Centre for Sustainable Chemical Technologies

Scientists and engineers working together for a sustainable future

A few words with our graduate, Duygu Celebi


📥  Alumni, Case Studies

We interviewed Duygu Celebi, who has recently completed her PhD thesis at the CSCT and moved on to become a Senior Formulation Scientist at Unilever in Connecticut, USA.


Tell us how you started your journey as a PhD student?

I came to the CSCT after completing a Masters degree at Imperial College London where I studied “Green Chemistry: Energy and Environment” but wanted to learn more about the renewable materials and sustainable technologies after I graduated. I came across the CSCT PhD studentship on a website when I was looking for jobs. Bath was one of my favourite cities in the UK and this combined with an integrated PhD in Sustainable Technologies was the perfect match for me so I applied for it. I was offered a place the morning after my interview and that was the beginning of my PhD journey.

How would you describe your time at the CSCT?

I really liked the idea of completing two projects during the first year and later deciding on one of them to take further to PhD level. I have heard some people regretting the research area they choose for their PhDs but at CSCT you are given the opportunity to choose which means you already have an idea of the research topic and get to know the potential supervisors for the project which is also a very important part of the PhD.

I had a great four years at CSCT and made some lifelong friends.
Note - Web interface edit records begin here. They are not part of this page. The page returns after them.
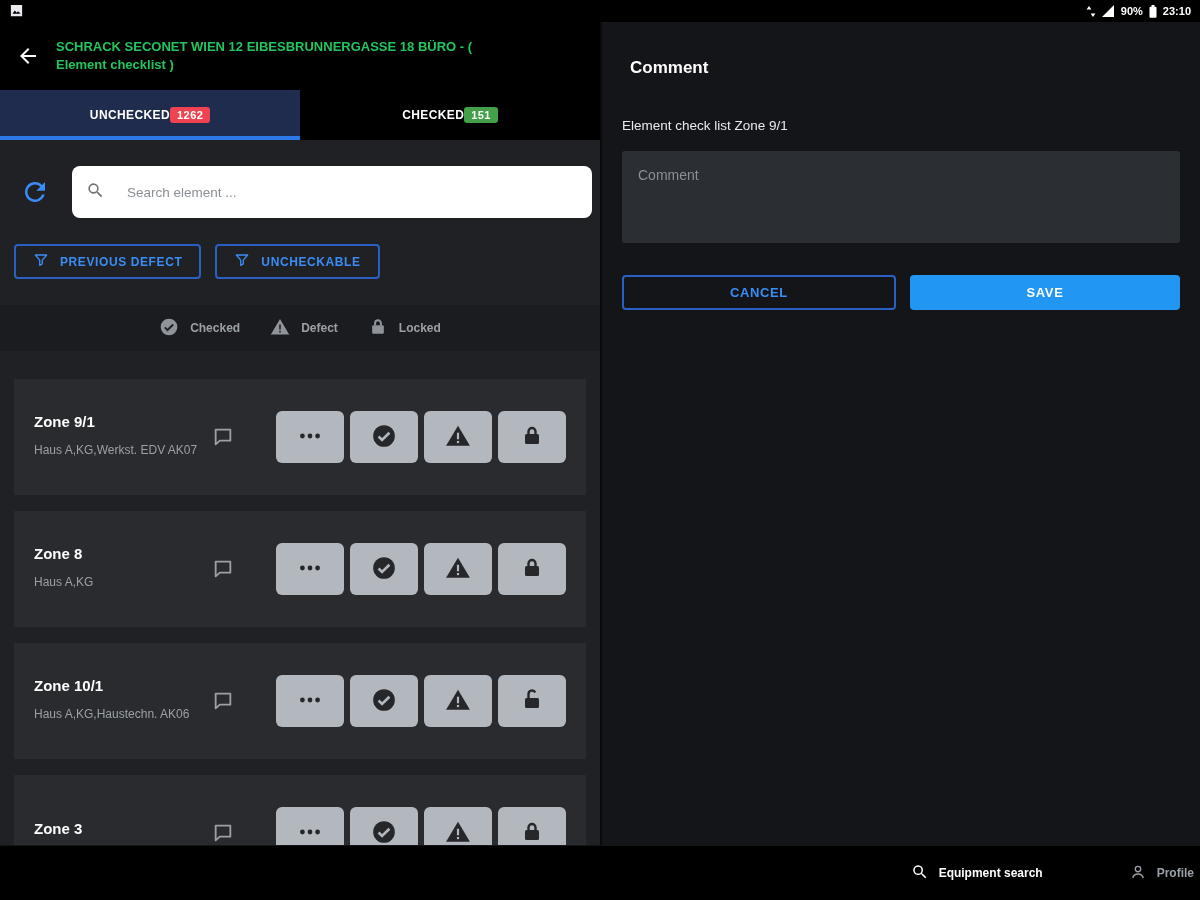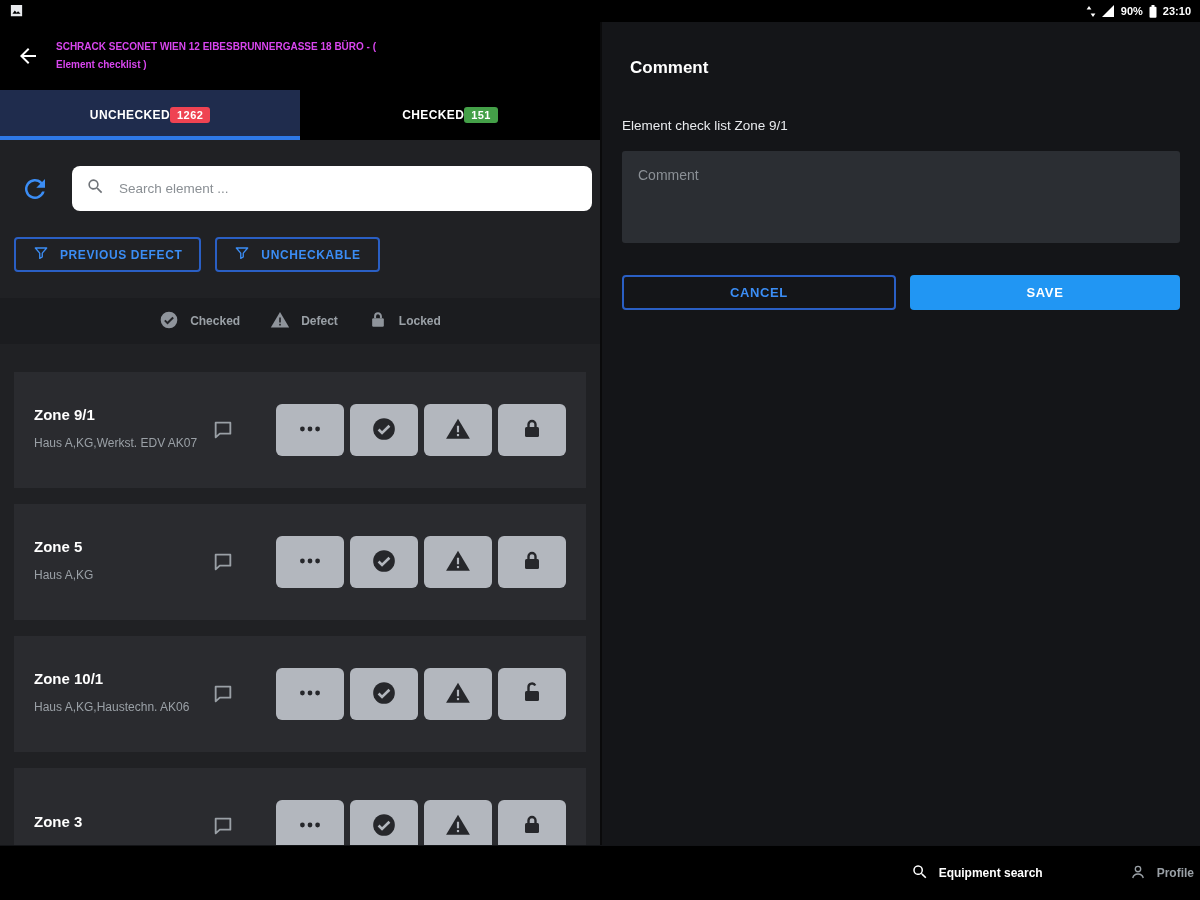"SCHRACK SECONET WIEN 12" .app-title { color: #d946ef -> #22c55e; font-size: 10px -> 13px }
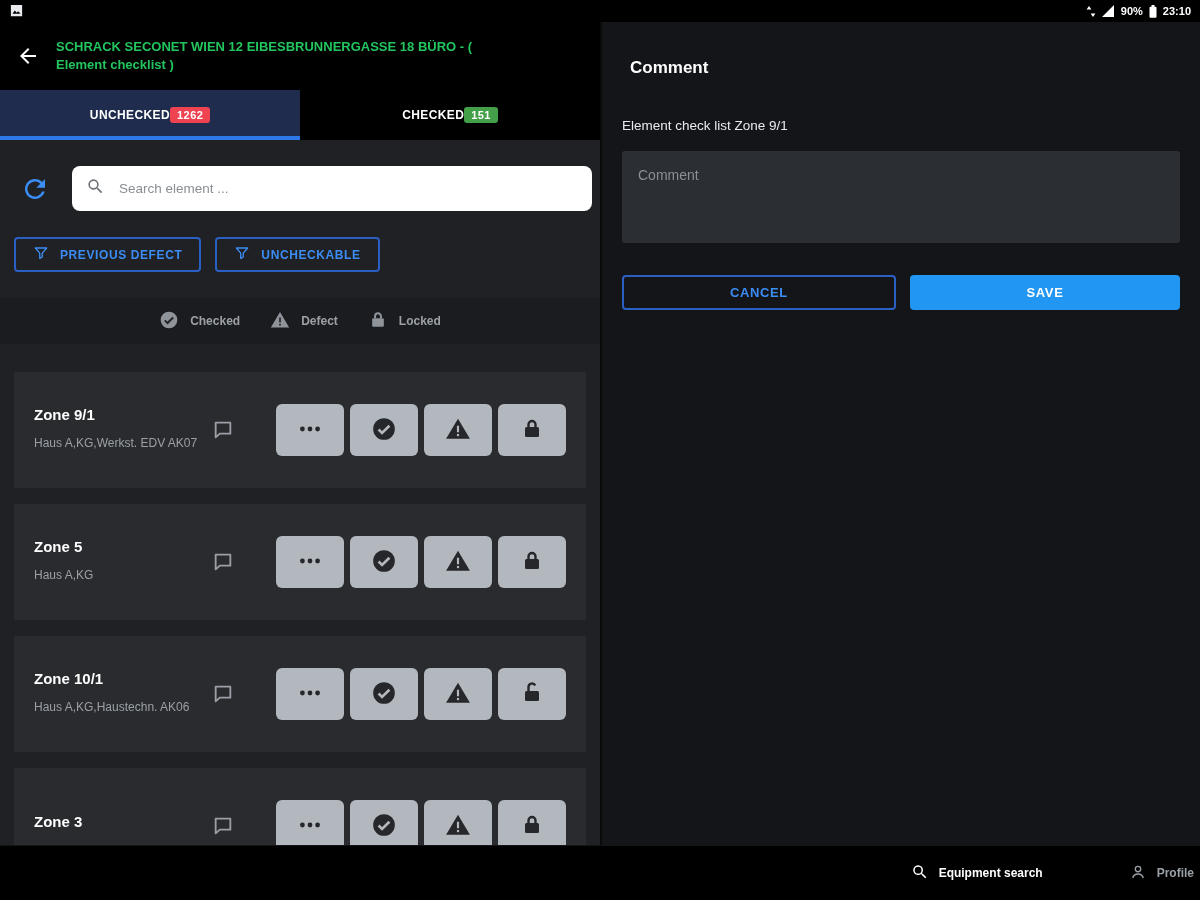"Search element ..." .search-box { gap: 12px -> 20px; height: 45px -> 52px }
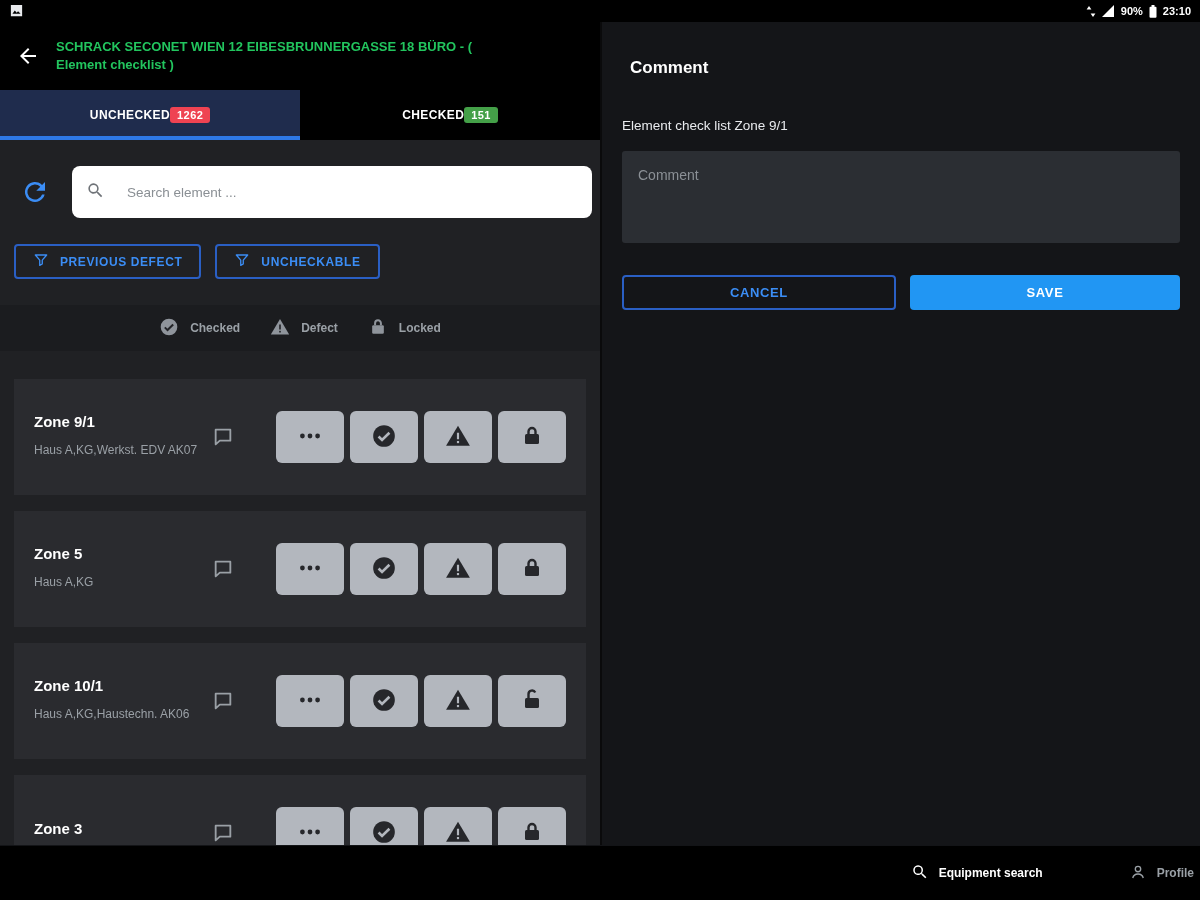"Zone 5" div.zone-name { text: 5 -> 8 }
We were constantly provided with the support to take us to a higher level and help us to stay in the competition. This could be by means of attending conferences, workshops related to your research, doing an internship in your preferred company and obtaining resources necessary for your knowledge growth.

What are you going to do next?

I have now moved to the US with my husband and am excited to be part of the Unilever family as a Senior Formulation Scientist. My role involves development of formulations for personal care products and optimization of the current techniques to test these products on the skin. I work on multiple projects involving cleansing, analysis and formulation.

How did CSCT have an impact on your career decision?

I did an internship at Unilever in the UK, which helped me gain an insight into research in industry which in turn, affected my career choice.

Any advice to our current and new students?

As long as you work hard and show that you are willing to learn, CSCT will provide you with all their resources and help you pursue your career.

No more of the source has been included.